##### MATERIAL PROVIDED #####

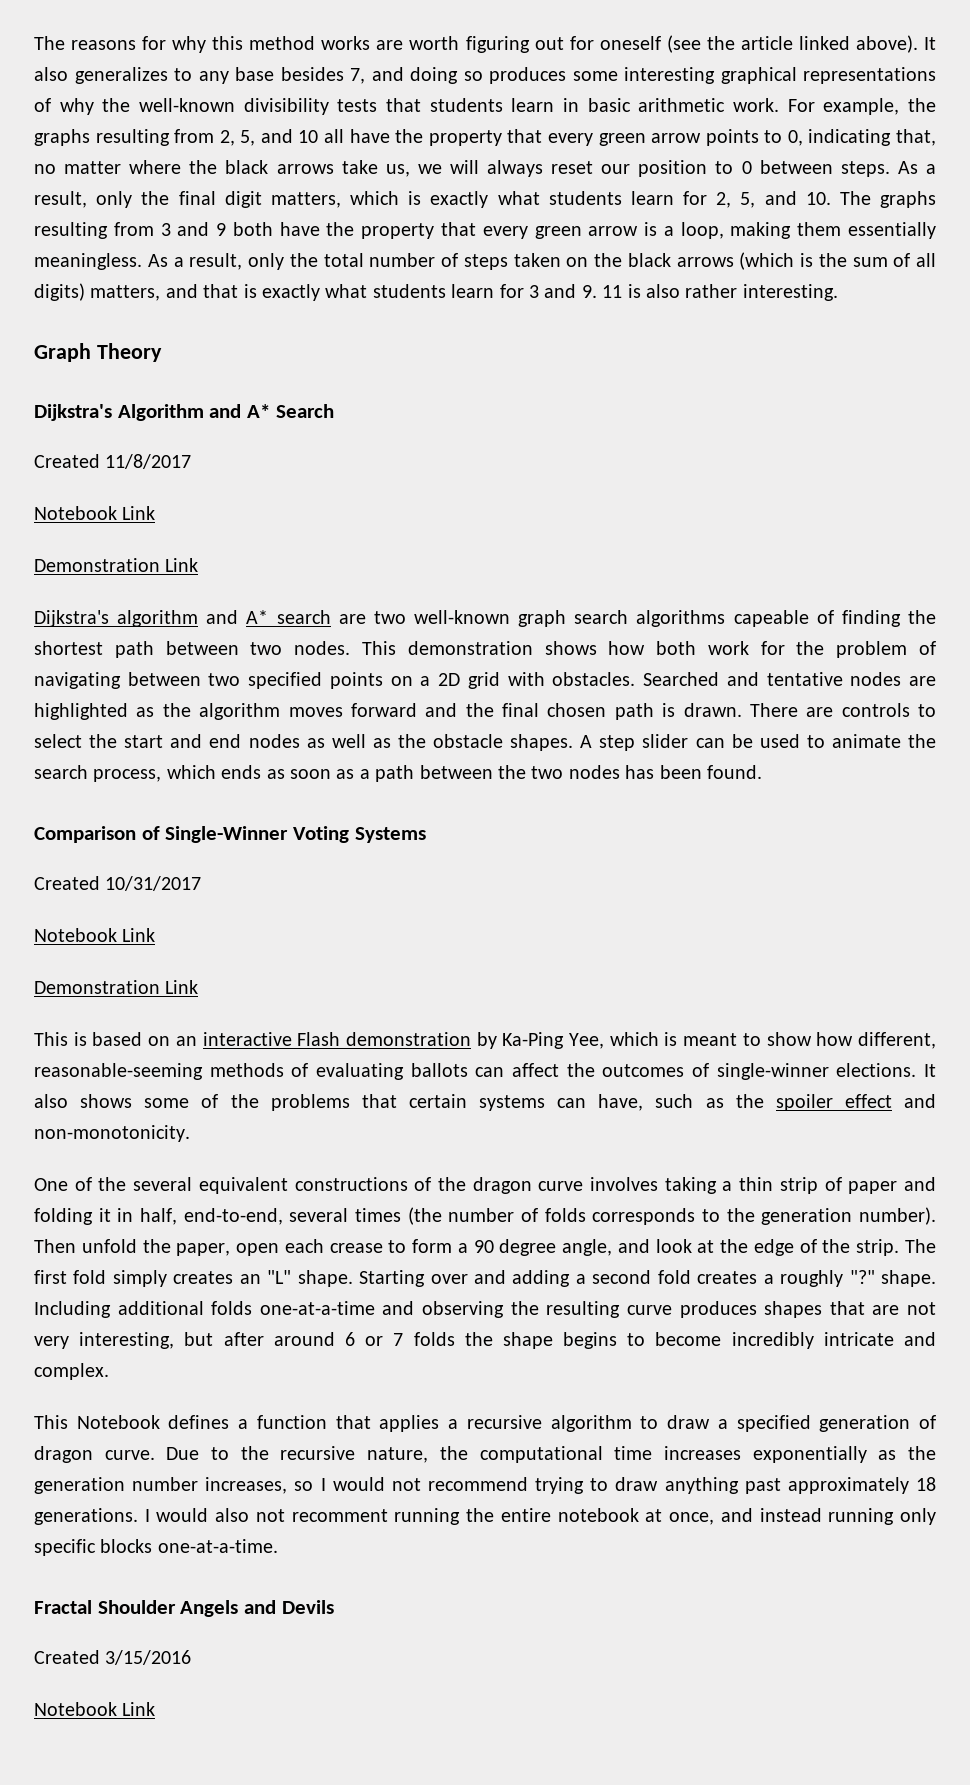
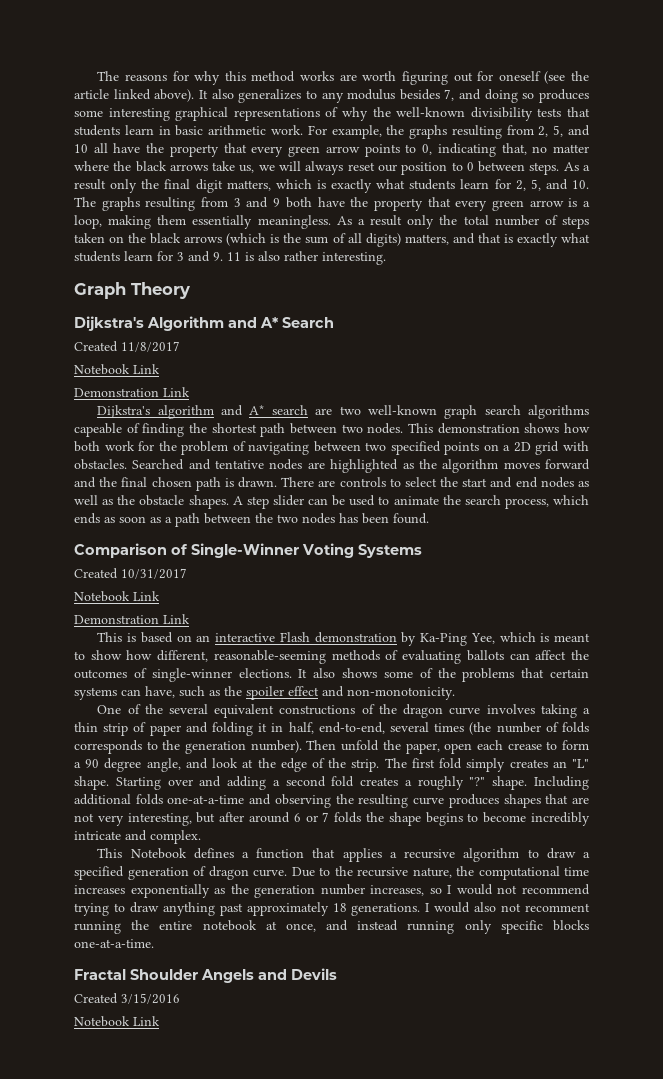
[235,67,274,81] base -> [347,89,396,100] modulus
[34,191,87,208] result, -> [74,179,106,190] result
[189,253,243,270] result, -> [370,215,403,226] result

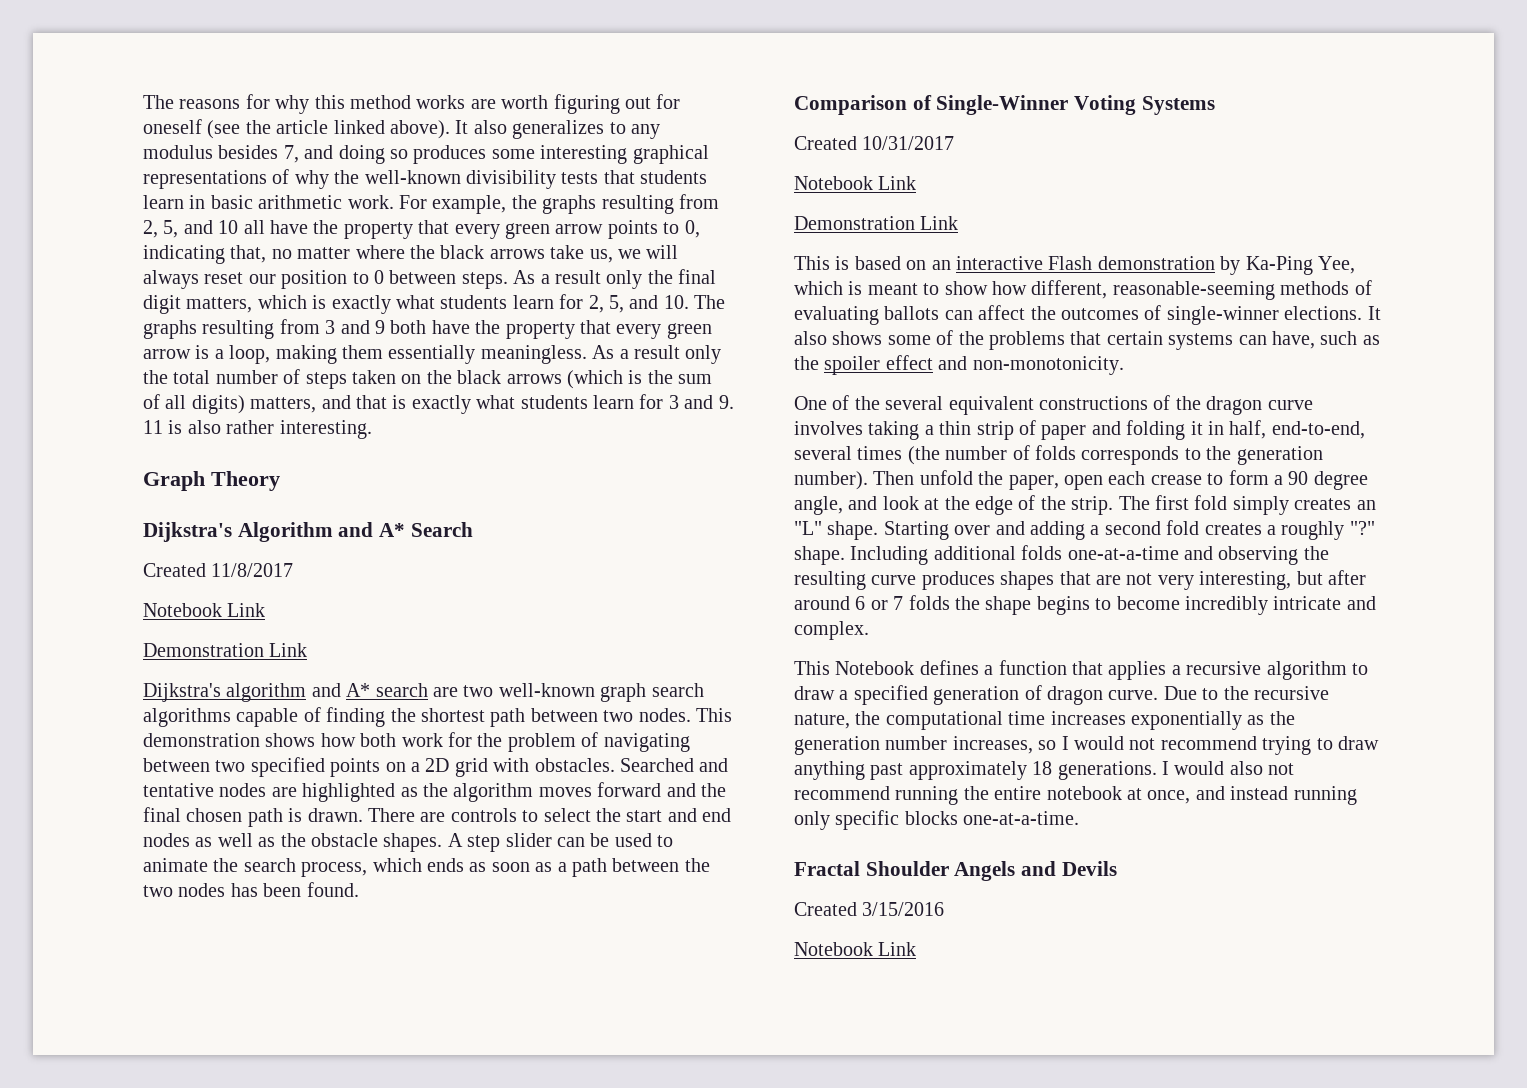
[74,423,122,437] capeable -> [236,708,299,727] capable
[525,903,591,912] recomment -> [794,786,890,800] recommend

#####

### YOUR INSTRUCTIONS
Print the entries above word for word, without pictures.

### ANSWER TO THE PROBLEM
[235,67,274,81] base -> [347,89,396,100] modulus
[34,191,87,208] result, -> [74,179,106,190] result
[189,253,243,270] result, -> [370,215,403,226] result

[74,423,122,437] capeable -> [236,708,299,727] capable
[525,903,591,912] recomment -> [794,786,890,800] recommend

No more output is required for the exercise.